PHOTO BY ADRIANA RAMBAY FERNÁNDEZ

“Going back to school was always the resurgence of the Aqua Net battle … the hair spray wars,” says Jersey City parent Gabby Creery who was also a child of the ’80s. She has two sets of twins, 10th graders Devin and Mia, and sixth graders Caitlin and Siena Malmad. “My mom takes all of them shopping now,” says Creery. Devin goes to Saint Peter’s Preparatory School, Mia attends County Prep High School, and Caitlin and Siena both go to Learning Community Charter School. While one outfit will do for three of her children, her daughter Siena “will try for everything and anything,” Creery says. “Every year it is an eccentric list that is reflective of where she is at in the world. She will always push the boundaries. She’ll need accessories, a hat, Dr. Martens…” “New shirts,” adds Sienna. “I stockpile T-shirts … usually ones with references to nerdy things.” The pair of yellow Wigwam socks that I wore on top of a pair of teal socks when I was a sixth grader to match the colors in my outfit would probably fall into the category of “nerdy things” nowadays, but not in a good way. And while kids may pull their socks up to their knees instead of scrunching them down like I did, socks are still a major form of self-expression. “She will want me to get her fun-colored socks so she can express her style,” says life-long resident Veronica Gonzalez about her 11-year-old daughter Mariah.
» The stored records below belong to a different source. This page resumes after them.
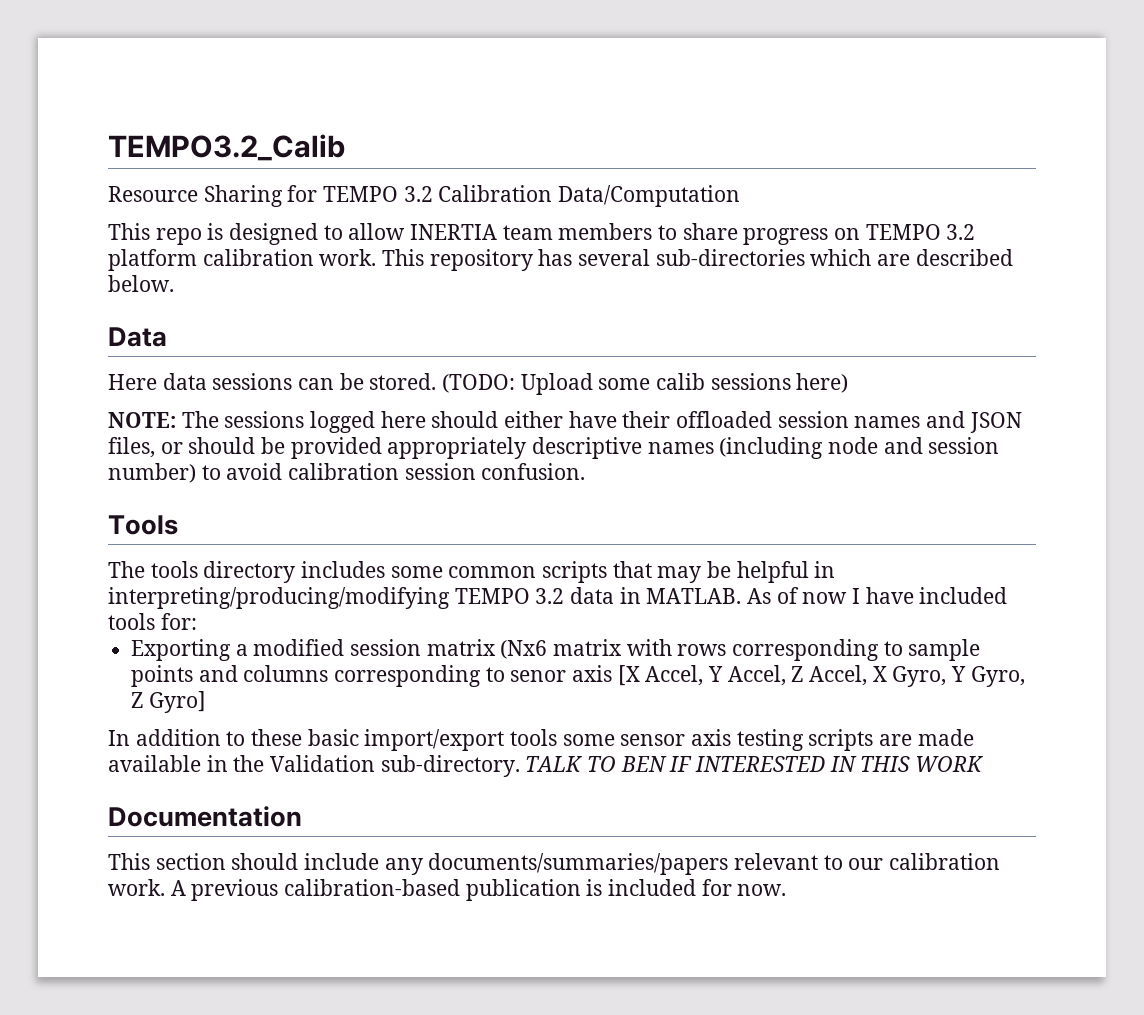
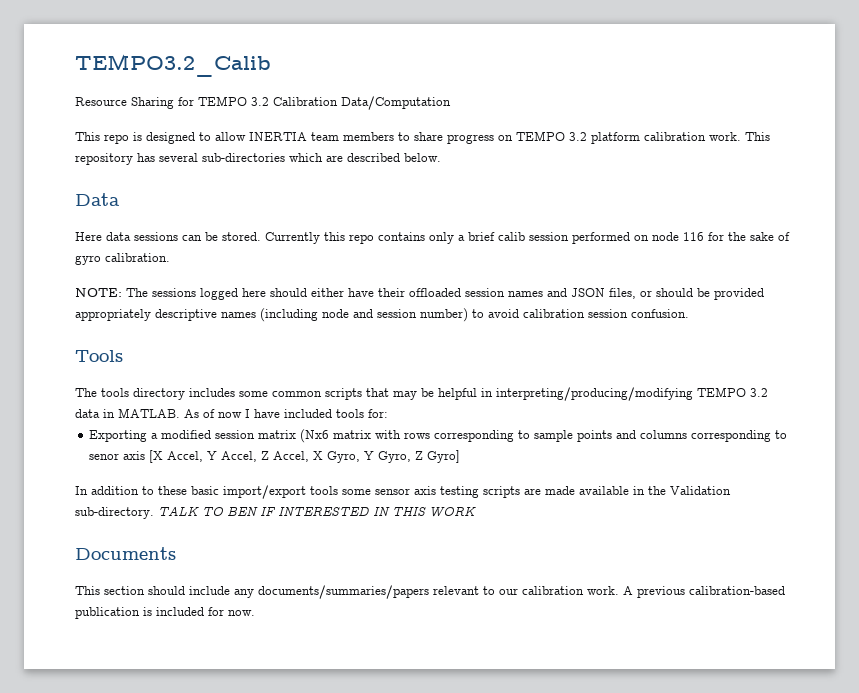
[442,373,849,395] (TODO: Upload some calib sessions here) -> [265,232,790,244] [75,253,170,265] Currently this repo contains only a brief calib session performed on node 116 for the sake of gyro calibration.
[108,806,302,827] Documentation -> [75,547,176,560] Documents

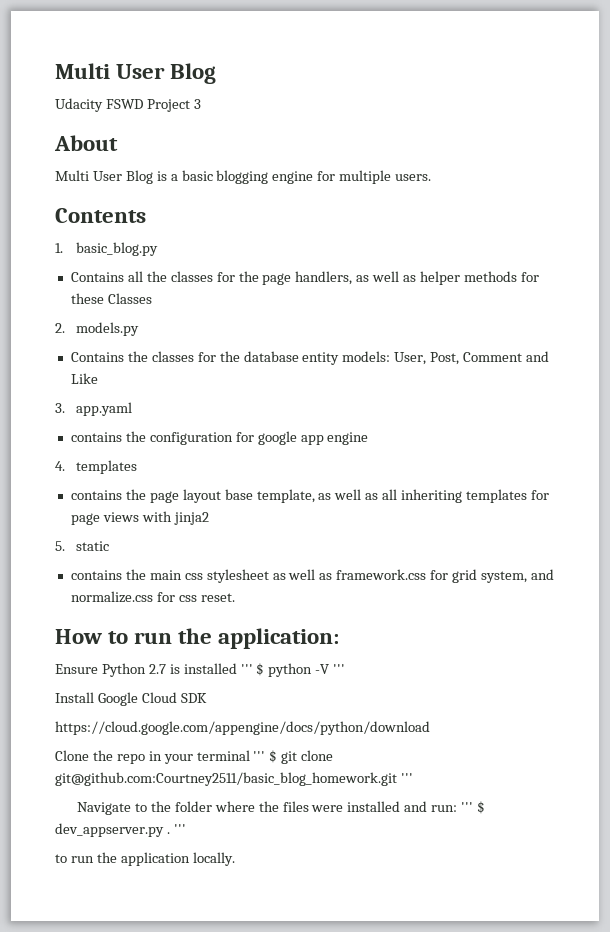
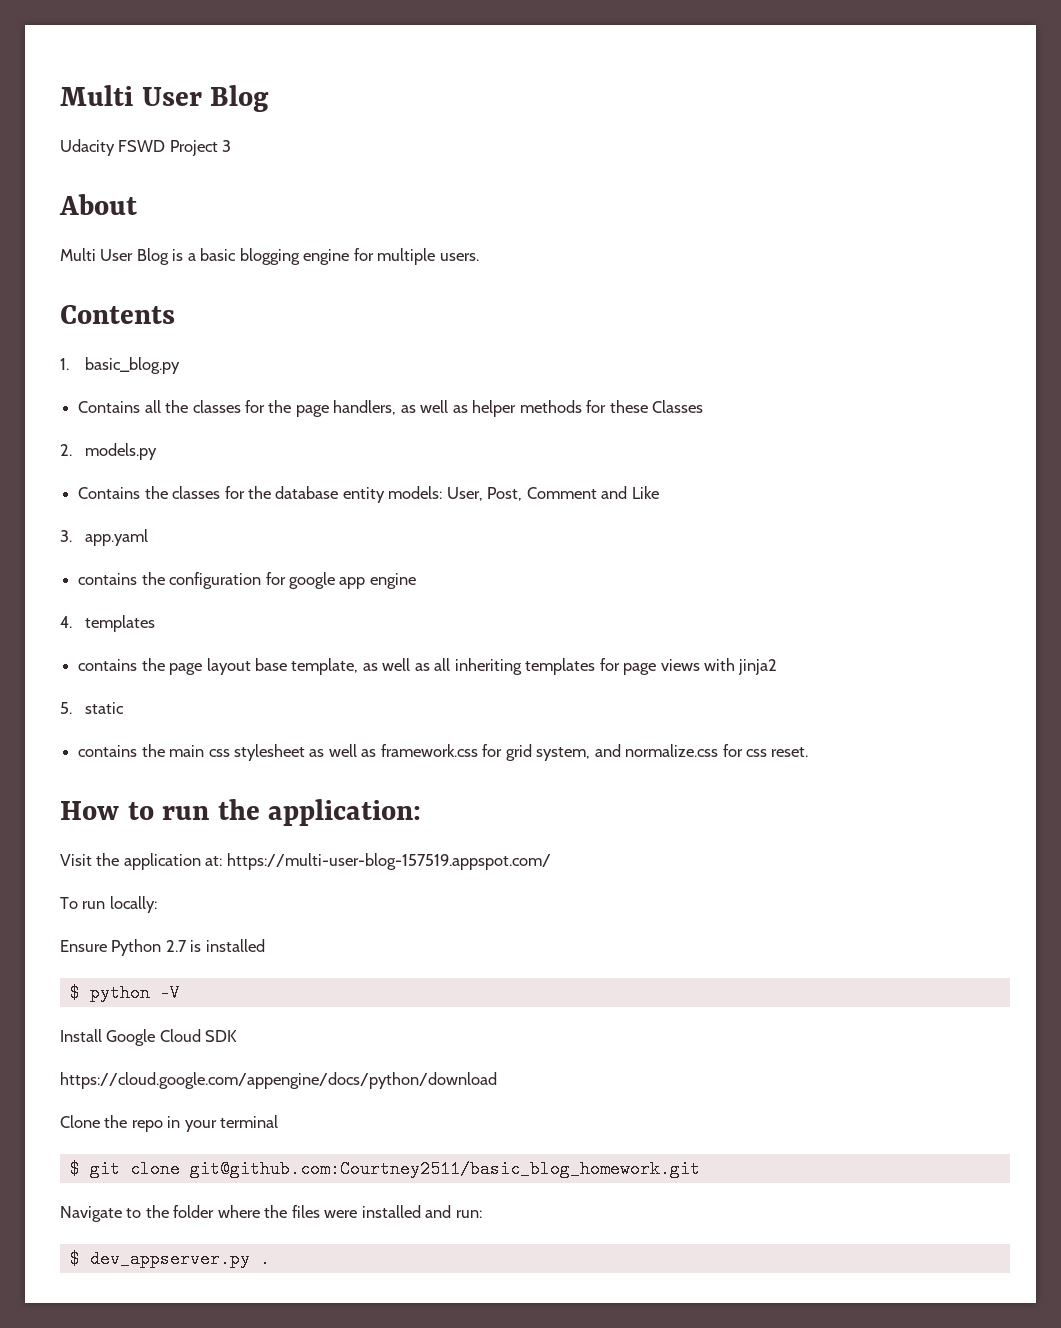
(340, 638) none -> [60,853,551,870] [60,896,157,913] // Visit the application at: https://multi-user-blog-157519.appspot.com/ // To run locally:
[240,664,253,674] ''' -> (265, 945) //
[333,664,346,674] ''' -> (180, 993) none
[253,751,266,761] ''' -> (279, 1121) //
[400,773,413,783] ''' -> (700, 1169) none
[461,802,474,812] ''' -> (482, 1214) //
[173,824,186,834] [55,852,235,866] ''' // to run the application locally. -> (270, 1259) none

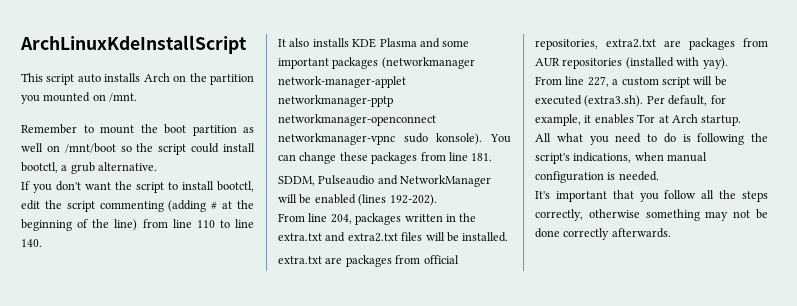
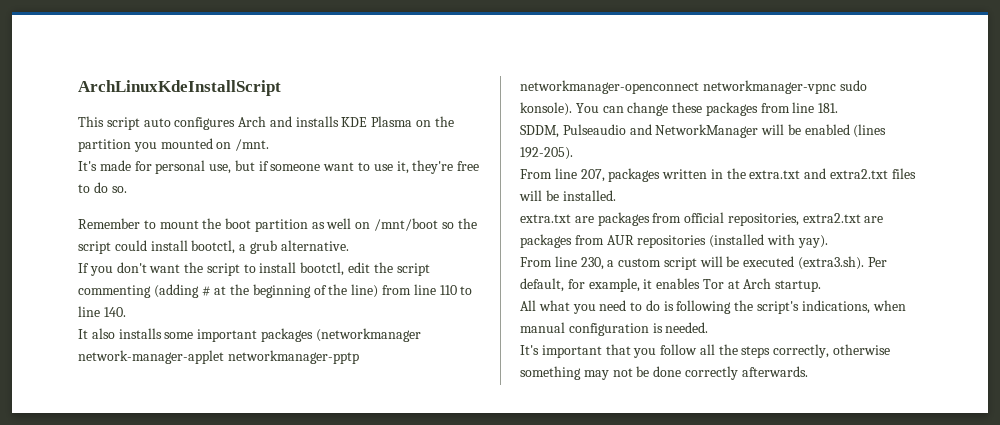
[104,73,170,82] installs Arch -> [174,116,413,130] configures Arch and installs KDE Plasma
(138, 97) none -> [78,160,480,174] [78,182,127,193] // It's made for personal use, but if someone want to use it, they're free to do so.
[352,38,440,48] KDE Plasma and -> (162, 333) none
[389,194,437,206] [278,213,352,224] 192-202). // From line 204, -> [520,147,573,160] [520,168,605,182] 192-205). // From line 207,
[587,76,609,87] 227, -> [580,257,604,270] 230,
A fifth grader, she attends Frank R. Conwell No. 3 Elementary School. “Being that she wears uniforms to school, she really likes fashion,” says Gonzalez. Before the start of fifth grade Mariah also requested heels, but that didn’t go over too well with her mother. “She is definitely too young,” says Gonzalez. “That would be an accident waiting to happen.” Boys also have to wait until they get older to show off certain accessories. “My son wanted an earring and I told him to wait,” says Sanchez of his son Lawrenz. “Once he hits 17 or 18 years old, it will be more appropriate to wear an earring.”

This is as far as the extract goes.